In only 17% of all cases problems were caused by local hostility to foreign awards or local law time limits for the enforcement of awards. Primarily because of the large number of nations who have adopted the New York Convention (142 in total) only 6% of participants had problems with the enforcement as a result of a country not being a signatory.

It seems that enforcement problems are specific to certain countries rather than a systemic problem relating to international arbitration overall.

Are parties likely to settle in arbitration proceedings?

Settlement is more likely to occur in arbitration. Nearly one in three disputes referred to arbitration is settled. Several corporations indicated that they are "more likely to settle disputes during arbitral proceedings than when they were involved in proceedings before national courts".

Twirty-two percent of corporate counsel participating in the survey reported achieving settlement before the arbitral award was rendered, 7% of which became subject of an award by consent. Of those disputes which were settled prior to the award, 43% were settled before the first hearing, 31% before the hearing on merits and 26% after the hearing (but before the award was made).

The survey also revealed that 40% of corporate counsel have negotiated a settlement after the award was rendered, usually changing the terms of the award.

The reasons for doing so varied.
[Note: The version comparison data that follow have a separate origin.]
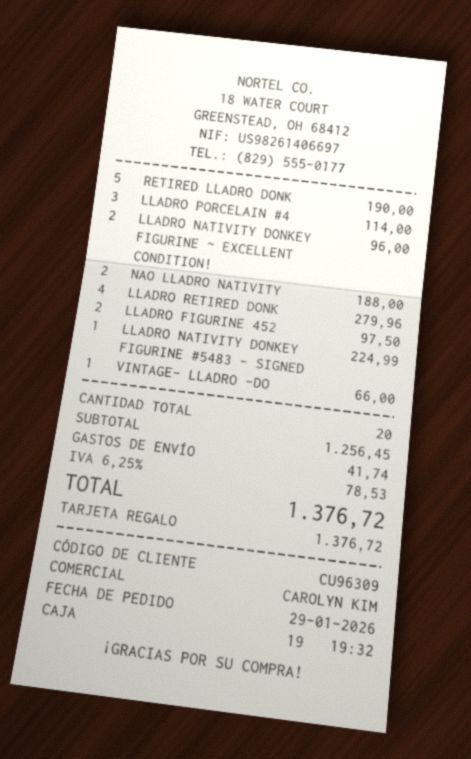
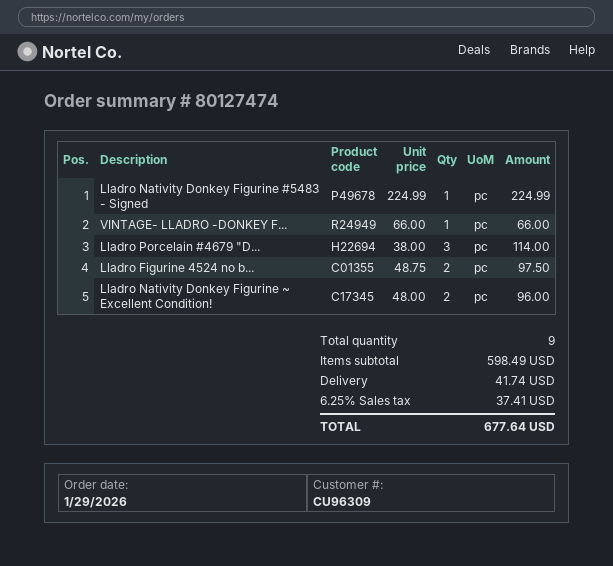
RETIRED LLADRO DONK: 5 for 190.00 -> none
NAO LLADRO NATIVITY: 2 for 188.00 -> none
LLADRO RETIRED DONK: 4 for 279.96 -> none
total quantity: 20 -> 9
subtotal: 1256.45 -> 598.49
tax: 6.25% = 78.53 -> 6.25% = 37.41
total: 1376.72 -> 677.64

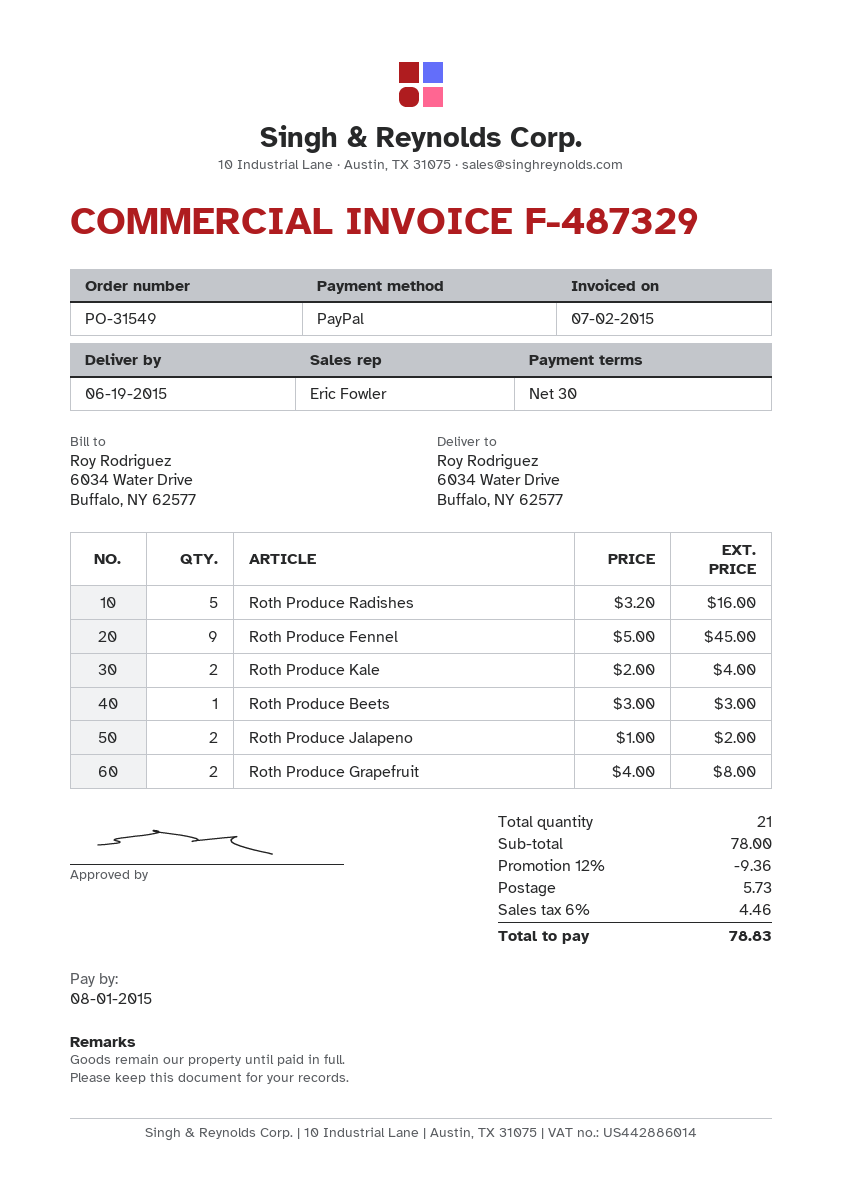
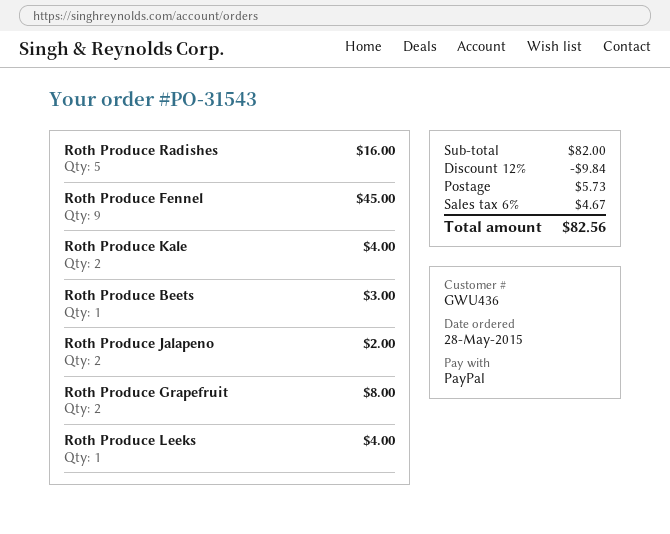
order number: PO-31549 -> PO-31543
Roth Produce Leeks: none -> 1 for 4.00
subtotal: 78.00 -> 82.00
discount: 12% = 9.36 -> 12% = 9.84
tax: 6% = 4.46 -> 6% = 4.67
total: 78.83 -> 82.56

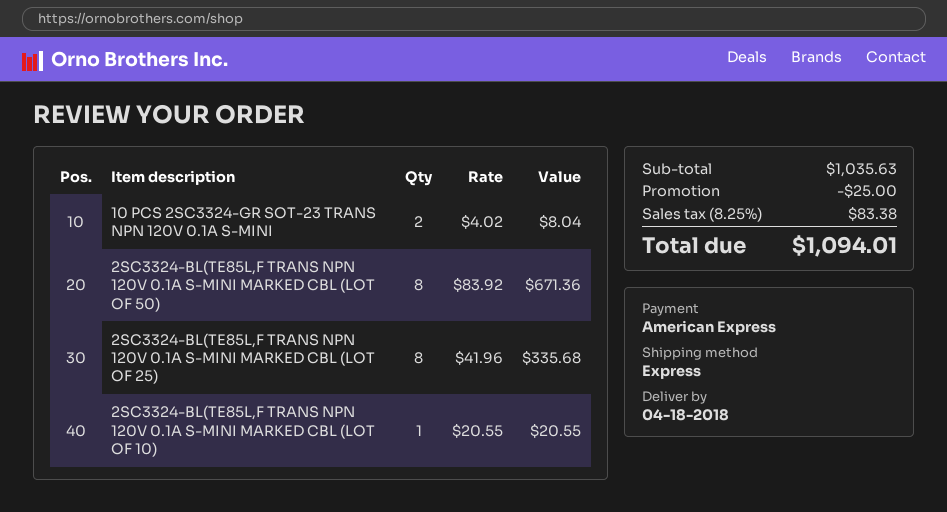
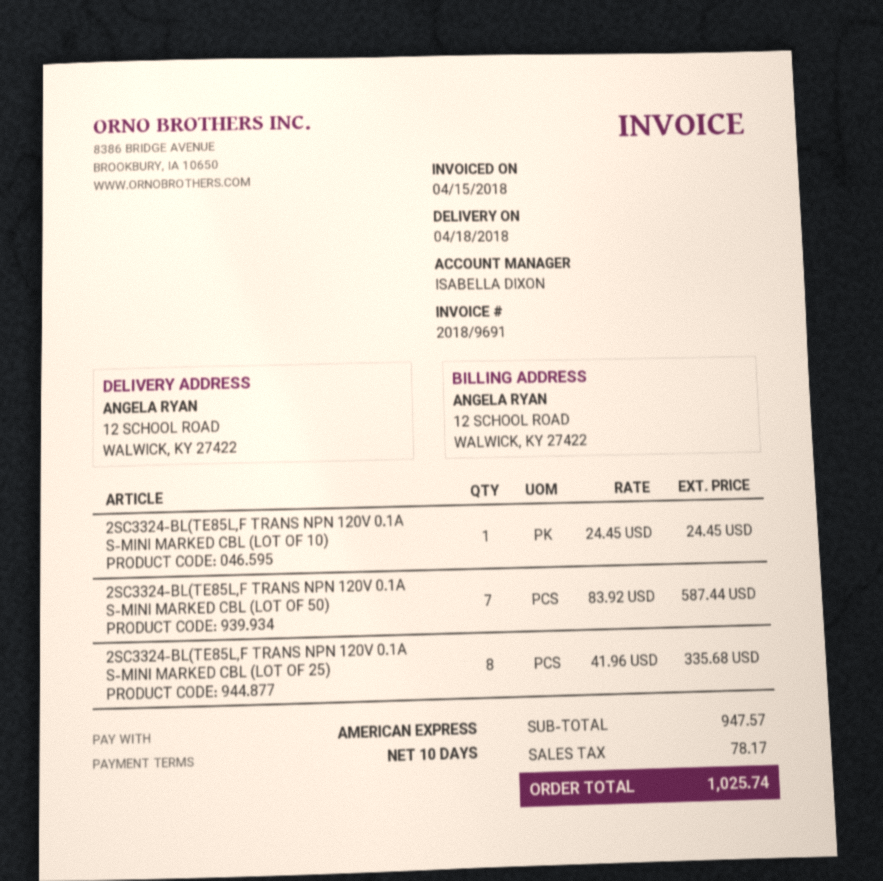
10 PCS 2SC3324-GR SOT-23 TRANS NPN 120V 0.1A S-MINI: 2 x 4.02 = 8.04 -> none
2SC3324-BL(TE85L,F TRANS NPN 120V 0.1A S-MINI MARKED CBL (LOT OF 50): 8 x 83.92 = 671.36 -> 7 x 83.92 = 587.44
2SC3324-BL(TE85L,F TRANS NPN 120V 0.1A S-MINI MARKED CBL (LOT OF 10): 1 x 20.55 = 20.55 -> 1 x 24.45 = 24.45
subtotal: 1035.63 -> 947.57
discount: 25.00 -> none
tax: 83.38 -> 78.17
total: 1094.01 -> 1025.74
Thirty-three percent negotiated a post-award settlement to reduce cost, followed by 23% who settled to reduce the time spent.

A majority of post-award settlements included a discount to the amount awarded. However, 35% of all post-award settlements were for an amount between 76 - 100 percent of the amount awarded and 9% of the settlements were for an amount between 51 - 75 percent of the award awarded.

These results demonstrate that arbitration is a much better option to reach settlement and therefore to preserve the business relationship between parties.

The use of consent awards also provides an additional level of comfort in that the agreed settlement can be enforced in more than 142 nations which have signed the New York Convention.

The verdict

International arbitration remains the preferred method of cross-border dispute resolution. Considering the inherent benefits in enforcing outcomes in multiple jurisdiction it is obvious that in most circumstances there is no better option than international arbitration.

As the survey demonstrated international arbitration is effective in practice and the enforcement of awards, where such is necessary, works well.

The content of this article is intended to provide a general guide to the subject matter. Specialist advice should be sought about your specific circumstances.